On certificates and validation
Michael Lazar
lazar.michael22 at gmail.com
Thu Nov 26 18:41:11 GMT 2020
On Thu, Nov 26, 2020 at 6:02 AM Björn Wärmedal <bjorn.warmedal at gmail.com>
wrote:
>
> > Ssh doesn't expire its keys, and isn't worse for that.
>
> This is the analogue I was looking for. SSH doesn't care about Common
> Name or other cruft in the cert, either.
>
> I agree that some sort of sanity check is nice, but at the same time I
> have trouble finding a philosophical or practical reason for doing any
> sort of validation on first use, and any beyond "same as last time" on
> subsequent visits.
>
> Yes, Drew says I should. But are there any arguments supporting that
position?
>
I fully agree that the expiration date is useless in TOFU schemes. I brought
this up on the mailing list a while ago and I didn't see any rebuttals that
really convinced me otherwise. The mailing list settled on recommending a
long
expiration times of several years, but that was just dodging the fundamental
problem IMO. I think it will still take folks a while to come around to this
conclusion. Thank you for giving me some hope :)

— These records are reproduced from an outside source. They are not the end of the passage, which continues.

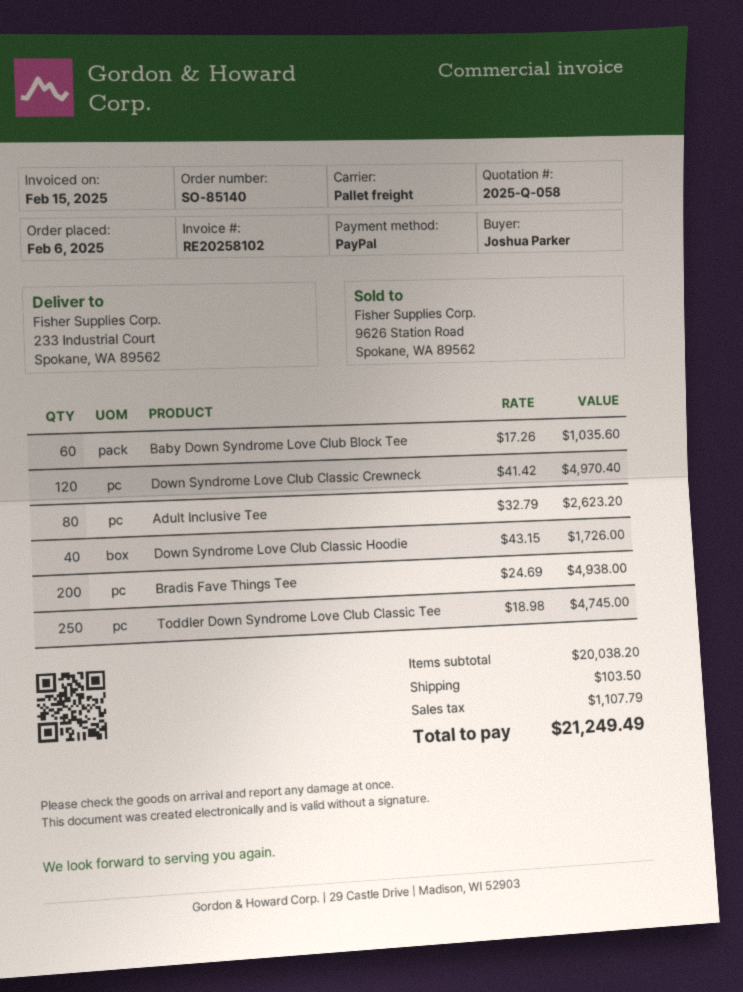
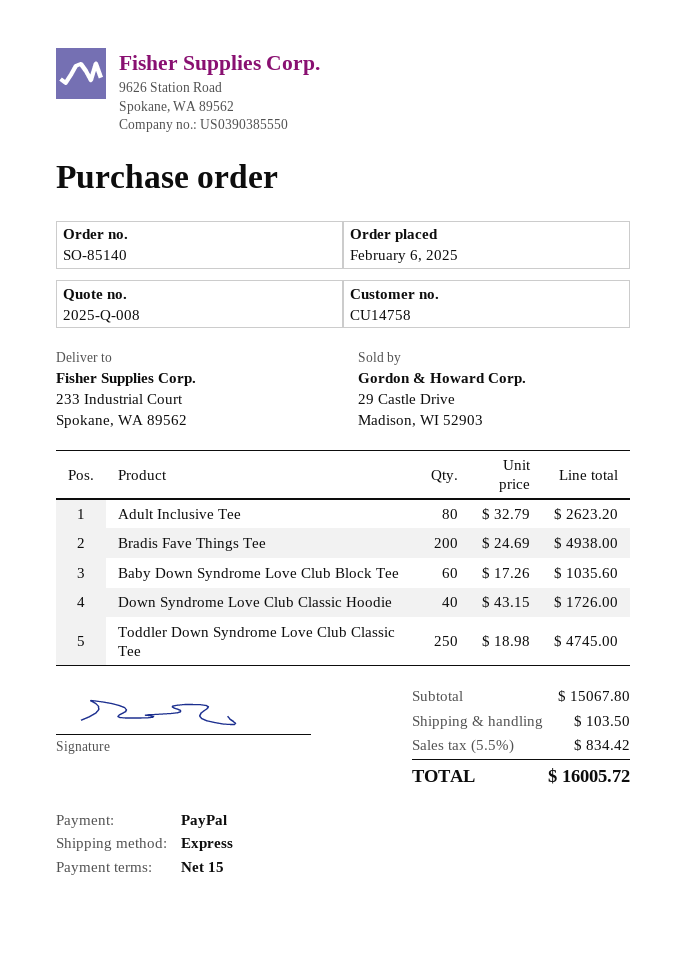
quote number: 2025-Q-058 -> 2025-Q-008
shipping method: pallet freight -> express
Down Syndrome Love Club Classic Crewneck: 120 x 41.42 = 4970.40 -> none
subtotal: 20038.20 -> 15067.80
tax: 1107.79 -> 834.42
total: 21249.49 -> 16005.72

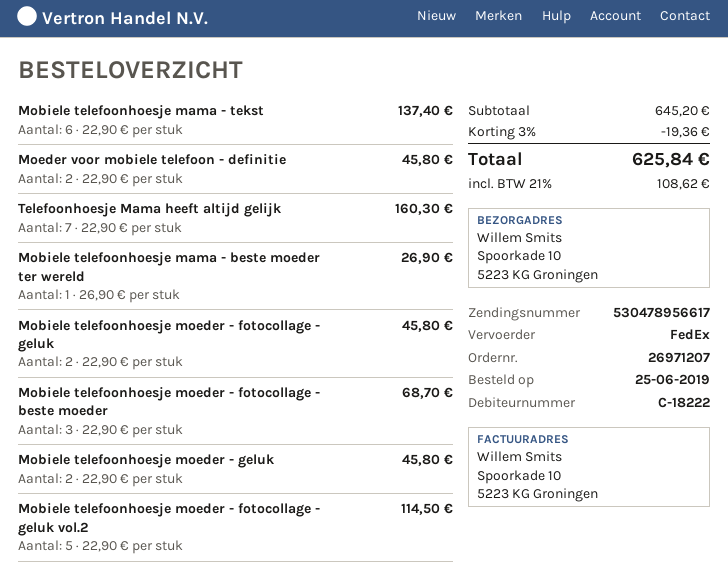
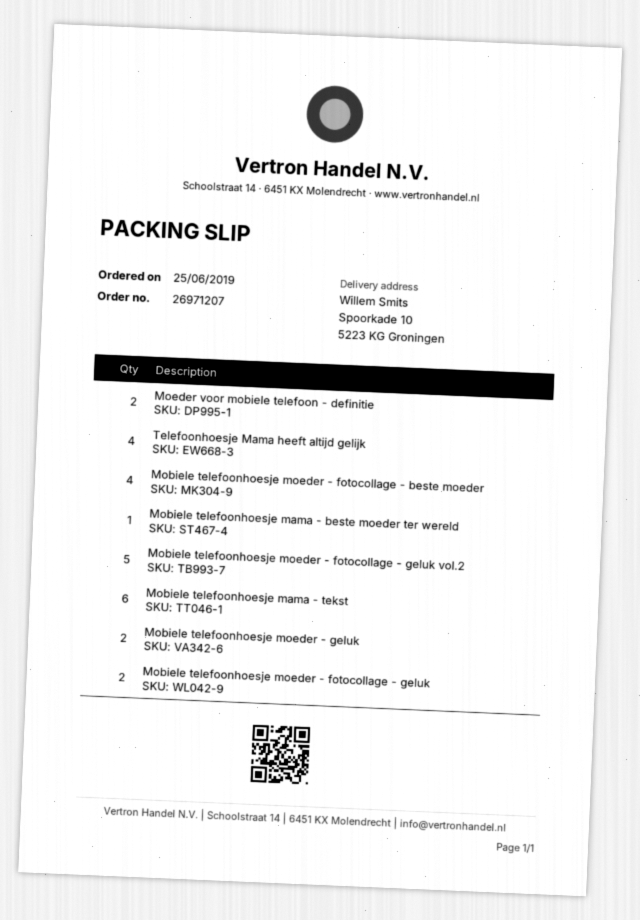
Telefoonhoesje Mama heeft altijd gelijk: 7 -> 4
Mobiele telefoonhoesje moeder - fotocollage - beste moeder: 3 -> 4

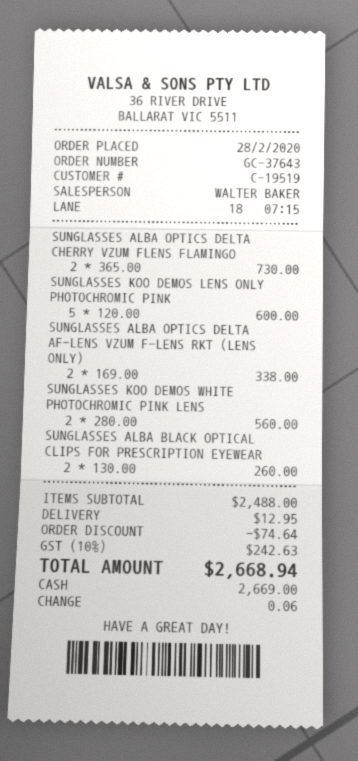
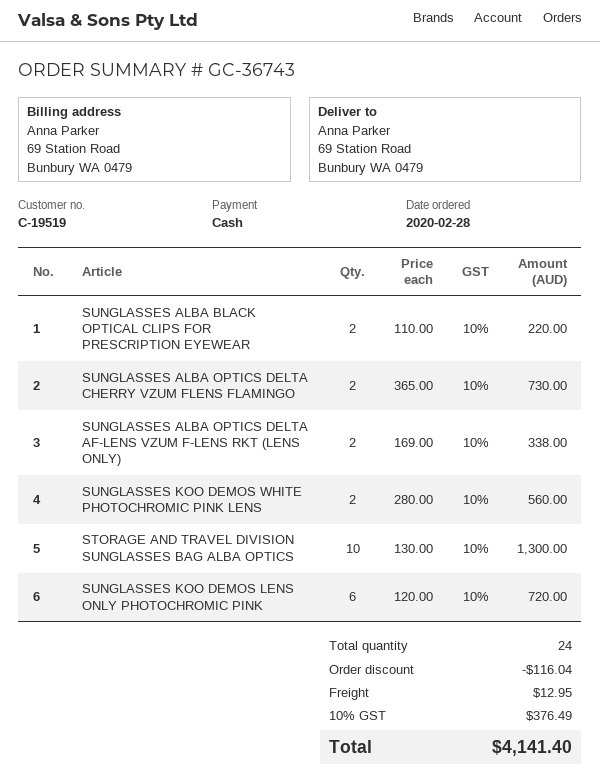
order number: GC-37643 -> GC-36743
SUNGLASSES KOO DEMOS LENS ONLY PHOTOCHROMIC PINK: 5 x 120.00 = 600.00 -> 6 x 120.00 = 720.00
SUNGLASSES ALBA BLACK OPTICAL CLIPS FOR PRESCRIPTION EYEWEAR: 2 x 130.00 = 260.00 -> 2 x 110.00 = 220.00
STORAGE AND TRAVEL DIVISION SUNGLASSES BAG ALBA OPTICS: none -> 10 x 130.00 = 1300.00
discount: 74.64 -> 116.04
tax: 10% = 242.63 -> 10% = 376.49
total: 2668.94 -> 4141.40

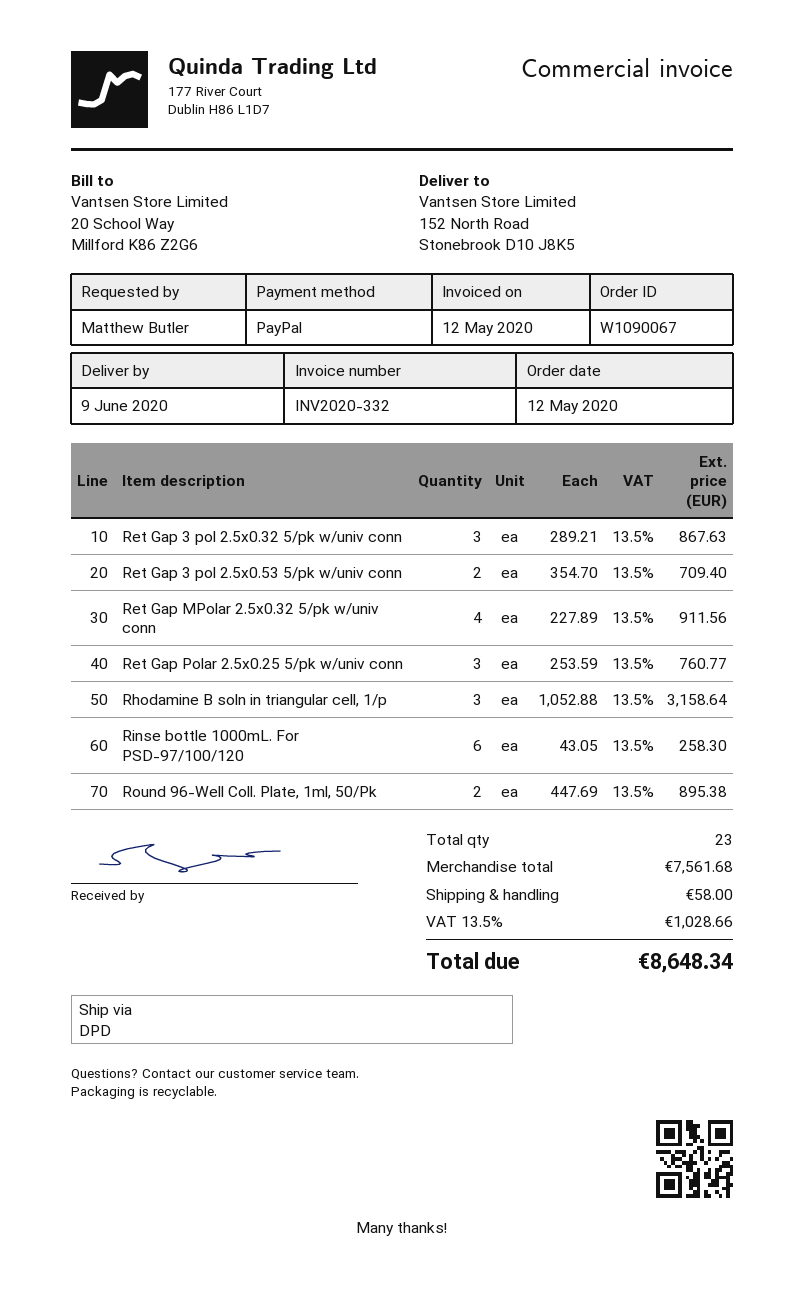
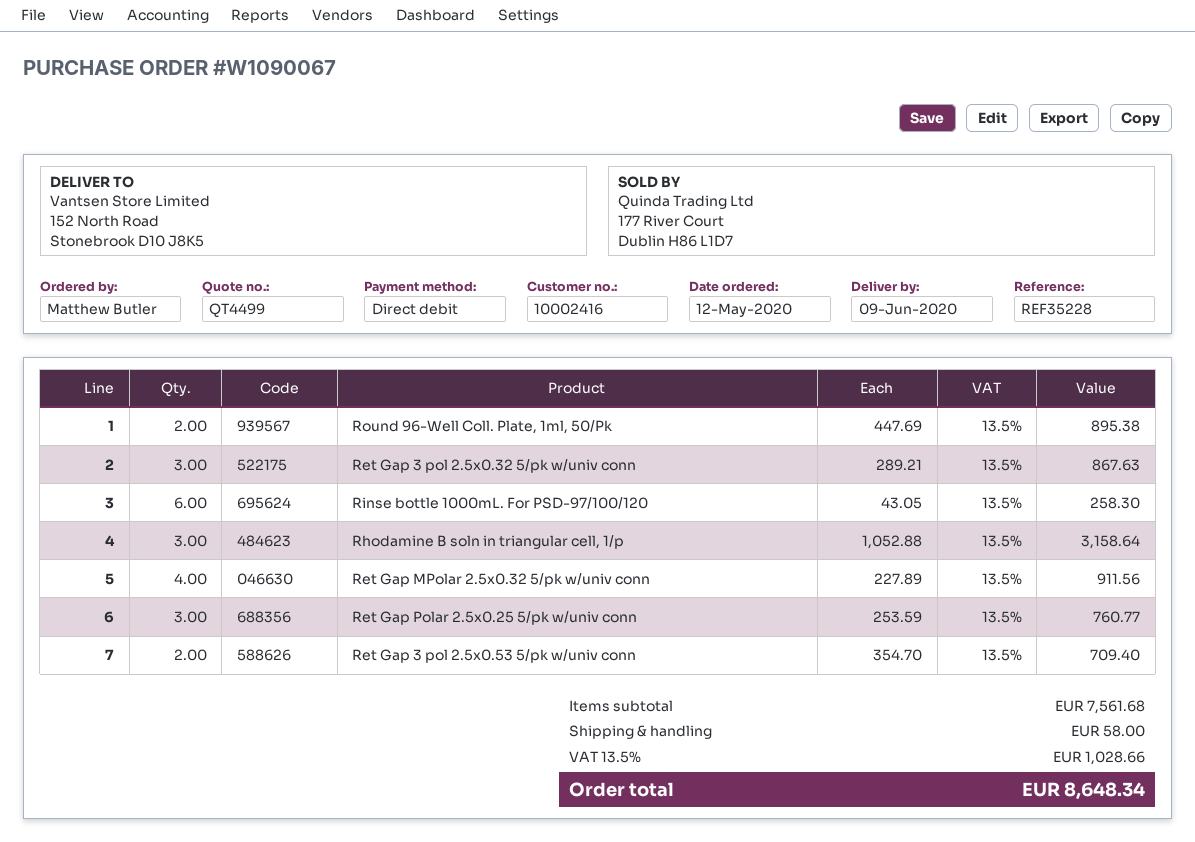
payment method: PayPal -> direct debit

I didn't make the logical jump at the time, but certificate hostnames are
similarly useless in TOFU for the same reason. They don't verify anything
since
they can be trivially forged.
On Thu, Nov 26, 2020 at 8:04 AM Drew DeVault <sir at cmpwn.com> wrote:
> These are configurable parameters. If they are configured incorrectly,
> then we should reject the certificate. Someone may have configured them
> with an expiration, for example, by design, knowing that their server
> would soon disappear, and that certificate reuse signals that something
> stinky is going on.
The expiration date does not protect against anything in this scenario. An
attacker can trivially generate a new certificate to send to the client if
they see the old one has expired.
> Or the common name could be set because the admin
> has chosen to set up their own certificate authority, perhaps complete
> with signed client-side certificates, and the common name is used to
> strongly identify the server.
Now you're talking about CA verified certificates. There's nothing wrong
with
using self-signed CAs, but it's a completely different security model than
TOFU and shouldn't be confused with it.